DFC came eighth in the Core Information component, with 9.92 out of 20. It scored for fourteen out of the seventeen indicators. It scored at least 75% for seven of these indicators, gaining points for having a bulk download available. However, it was one of six non-sovereign DFIs that did not score for the access to information policy indicator. It also failed to score for the status and domicile indicators.
DFC came joint twelfth in the Impact Management component with a score of 6.75 out of 25. It received all of these points from organisation-level indicators, including impact measurement approach and evaluations. It did not score for any project-level indicators.
DFC scored 16.5 out of 30 in the ESG and Accountability to Communities component, coming fourth in the assessment. It was the only DFI to score 100% for organisation-level indicators for this component. However, at the project level it only scored for the summary of E&S risks indicator.

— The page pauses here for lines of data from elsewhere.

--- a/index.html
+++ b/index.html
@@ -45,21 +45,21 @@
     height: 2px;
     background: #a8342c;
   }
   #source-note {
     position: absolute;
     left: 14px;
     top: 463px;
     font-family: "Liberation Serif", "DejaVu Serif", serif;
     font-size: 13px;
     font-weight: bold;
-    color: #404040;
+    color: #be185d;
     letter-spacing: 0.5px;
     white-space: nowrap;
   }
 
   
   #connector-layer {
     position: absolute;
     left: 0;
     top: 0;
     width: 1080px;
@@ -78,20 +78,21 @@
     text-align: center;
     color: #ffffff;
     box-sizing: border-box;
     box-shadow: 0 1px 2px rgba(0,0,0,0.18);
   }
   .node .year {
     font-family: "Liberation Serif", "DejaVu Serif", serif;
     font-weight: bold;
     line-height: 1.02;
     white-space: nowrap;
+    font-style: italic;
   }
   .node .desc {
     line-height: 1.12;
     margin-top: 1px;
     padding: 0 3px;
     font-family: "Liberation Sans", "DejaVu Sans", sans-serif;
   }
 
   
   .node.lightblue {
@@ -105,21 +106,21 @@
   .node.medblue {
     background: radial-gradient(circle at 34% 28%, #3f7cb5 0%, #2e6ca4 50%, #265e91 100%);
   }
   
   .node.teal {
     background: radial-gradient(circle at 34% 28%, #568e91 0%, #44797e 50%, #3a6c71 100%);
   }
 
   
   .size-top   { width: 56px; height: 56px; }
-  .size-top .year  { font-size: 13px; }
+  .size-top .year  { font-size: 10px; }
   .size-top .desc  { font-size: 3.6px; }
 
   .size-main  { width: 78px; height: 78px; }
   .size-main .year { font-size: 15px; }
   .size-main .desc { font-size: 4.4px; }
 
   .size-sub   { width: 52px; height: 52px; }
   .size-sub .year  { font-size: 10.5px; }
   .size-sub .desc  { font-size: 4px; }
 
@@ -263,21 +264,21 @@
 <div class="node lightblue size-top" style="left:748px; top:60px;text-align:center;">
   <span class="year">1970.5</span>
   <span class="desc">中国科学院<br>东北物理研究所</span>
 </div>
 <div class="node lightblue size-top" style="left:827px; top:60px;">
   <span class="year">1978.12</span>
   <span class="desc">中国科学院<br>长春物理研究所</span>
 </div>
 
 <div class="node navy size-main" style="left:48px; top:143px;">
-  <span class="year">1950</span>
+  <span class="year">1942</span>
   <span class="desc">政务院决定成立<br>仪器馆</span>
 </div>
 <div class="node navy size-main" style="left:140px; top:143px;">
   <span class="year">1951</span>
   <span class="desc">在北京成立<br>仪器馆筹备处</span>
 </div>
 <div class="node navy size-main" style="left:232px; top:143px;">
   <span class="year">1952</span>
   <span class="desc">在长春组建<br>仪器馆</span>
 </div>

DFC came joint second in the Financial Information component, with 2.5 out of 15. It was the only non-sovereign DFI to score for disclosing the loan tenor and was one of four to score for the currency of investment indicator. The only other indicator it scored for was financial reports/statements.

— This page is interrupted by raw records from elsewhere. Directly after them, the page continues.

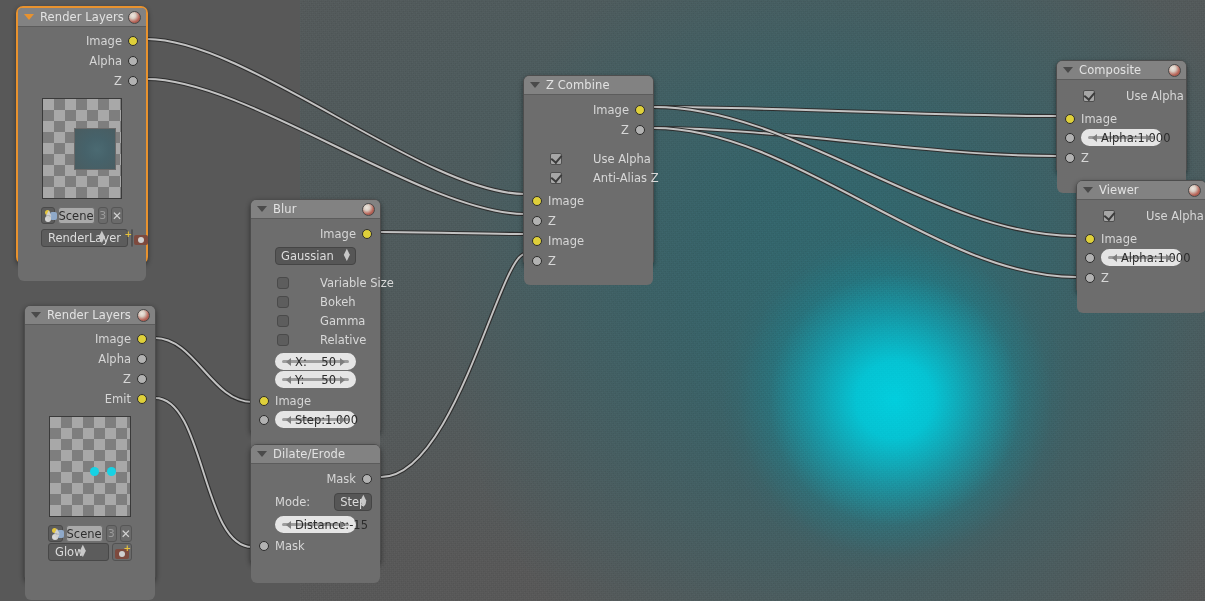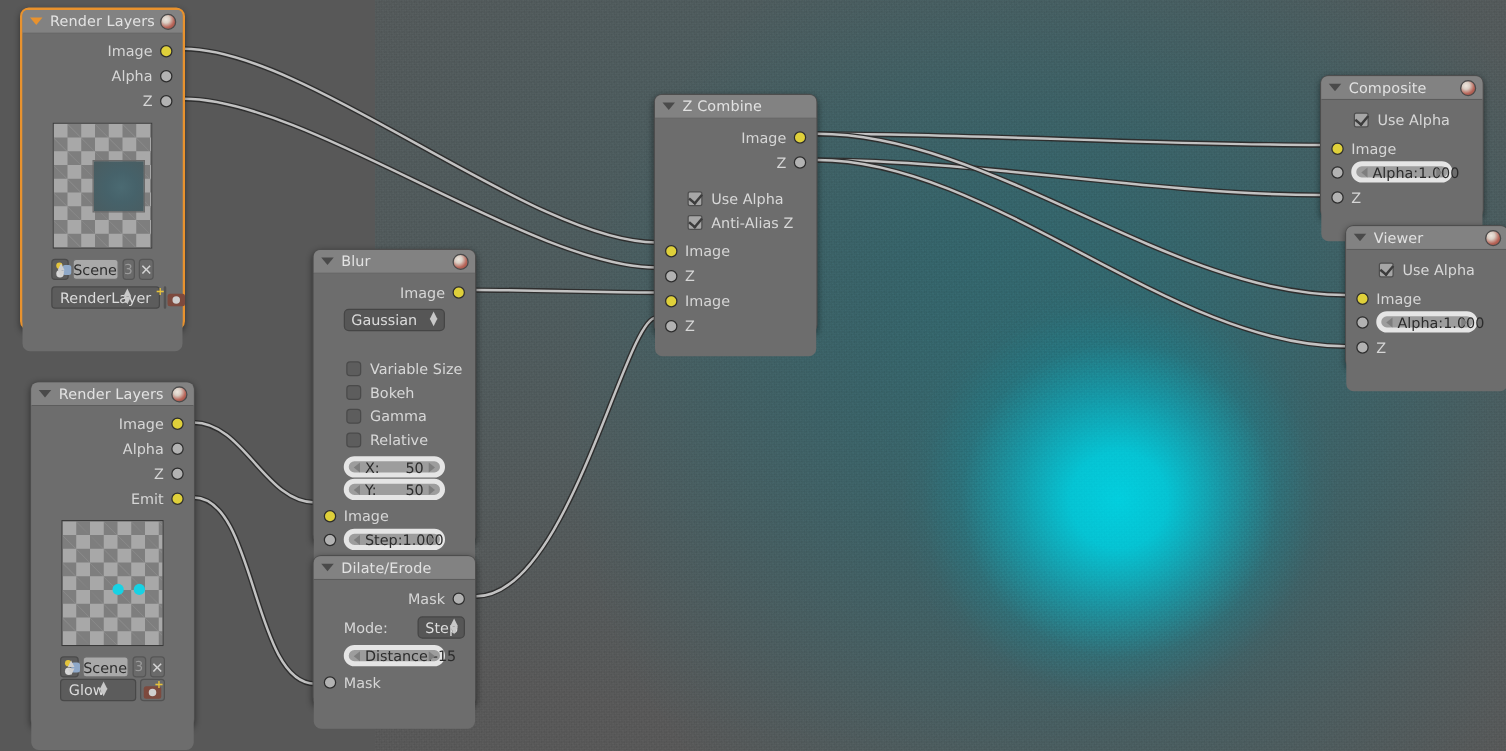--- a/index.html
+++ b/index.html
@@ -53,33 +53,33 @@
   .inner{padding:15px;position:relative;}
 
   .row-out{position:relative;height:20px;display:flex;align-items:center;justify-content:flex-end;padding-right:9px;box-sizing:border-box;}
   .row-in{position:relative;height:20px;display:flex;align-items:center;padding-left:9px;box-sizing:border-box;}
   .sock-label{font-size:11.5px;color:#d6d6d6;white-space:nowrap;}
 
   .sock{position:absolute;width:10px;height:10px;border-radius:50%;border:1px solid #2d2d2d;box-sizing:border-box;}
   .sock.y{background:#dfd03a;}
   .sock.g{background:#b2b2b2;}
 
-  .cbrow{display:flex;align-items:center;height:19px;padding-left:11px;box-sizing:border-box;}
+  .cbrow{display:flex;align-items:center;height:19px;padding-left:11px;box-sizing:border-box;gap:24px;}
   .cbox{width:12px;height:12px;border-radius:2px;background:#a6a6a6;border:1px solid #4f4f4f;
         box-sizing:border-box;position:relative;margin-right:7px;flex:0 0 auto;}
   .cbox.off{background:#5d5d5d;border-color:#4a4a4a;border-radius:3px;}
   .cbox.on::after{content:"";position:absolute;left:2px;top:-1px;width:5px;height:8px;
         border:solid #3c3c3c;border-width:0 2px 2px 0;transform:rotate(40deg);}
   .cb-label{font-size:11.5px;color:#d8d8d8;white-space:nowrap;}
 
   .dropdown{height:18px;border-radius:4px;background:#565656;border:1px solid #454545;
             box-sizing:border-box;display:flex;align-items:center;padding:0 5px;position:relative;color:#dcdcdc;font-size:11.5px;}
   .dd-arrows{position:absolute;right:5px;top:1px;display:flex;flex-direction:column;align-items:center;line-height:6px;color:#c8c8c8;font-size:8px;}
 
-  .numfield{height:17px;border-radius:9px;background:#9d9d9d;border:4px solid #e5e5e5;
+  .numfield{height:17px;border-radius:9px;background:#9d9d9d;border:7px solid #e5e5e5;
             box-sizing:border-box;display:flex;align-items:center;position:relative;
             padding:0 13px;color:#2c2c2c;font-size:11.5px;}
   .numfield .lab{flex:0 0 auto;}
   .numfield .val{margin-left:auto;}
   .nf-l,.nf-r{position:absolute;top:50%;transform:translateY(-50%);width:0;height:0;}
   .nf-l{left:4px;border-top:4px solid transparent;border-bottom:4px solid transparent;border-right:5px solid #7e7e7e;}
   .nf-r{right:4px;border-top:4px solid transparent;border-bottom:4px solid transparent;border-left:5px solid #7e7e7e;}
 
   .preview{border:1px solid #3a3a3a;box-sizing:border-box;position:relative;overflow:hidden;
     background-image:
@@ -293,21 +293,21 @@
         <div class="row-out">
           <span class="sock-label">Image</span>
           <span class="sock y" style="right:-7px;top:5px;"></span>
         </div>
 
         <div class="dropdown" style="margin:3px 9px 0 9px;">
           <span>Gaussian</span>
           <span class="dd-arrows">▲<br>▼</span>
         </div>
 
-        <div class="cbrow" style="margin-top:20px;">
+        <div class="cbrow" style="margin-top:8px;">
           <span class="cbox off"></span>
           <span class="cb-label">Variable Size</span>
         </div>
         <div class="cbrow">
           <span class="cbox off"></span>
           <span class="cb-label">Bokeh</span>
         </div>
         <div class="cbrow">
           <span class="cbox off"></span>
           <span class="cb-label">Gamma</span>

DFC scored 2.5 out of 10 in the Financial Intermediary (FI) Sub-investments component, which was joint second. It was one of five non-sovereign DFIs to score for disclosing private equity fund sub-investments. It also scored for the FI (bank) use of funds indicator but did not score for the other two indicators in the component.
Recommendations
- DFC should create a disclosure/access to information policy in line with industry best practices and the DFI Transparency Tool.
- It should publish all projects to the IATI Standard or ensure that these projects are published by the federal government of the United States.
- DFC should disclose further Core Information data including status, domicile, sub-sector, disbursement, client contact, date of activity disclosure, approval date, and signature date. It should consistently disclose sub-national location and client description.
- It should disclose project-level Impact Management indicators, including additionality statement, activity indicators/metrics, results.
- DFC should disclose E&S projects plans/assessments for Category B projects in addition to Category A projects.
- It should provide assurance of community disclosure for investments when disclosure is required.
- For Financial Information indicators DFC should disclose for repeat investment, concessionality, mobilisation, and instrument-specific details (share of equity, interest rate, and length of guarantee). It should consistently disclose co-financing information.
- It should disclose its policy for disclosing private equity fund sub-investments. It should also disclose qualifying FI (bank) sub-investments in line with Publish What You Fund’s DFI Transparency Tool.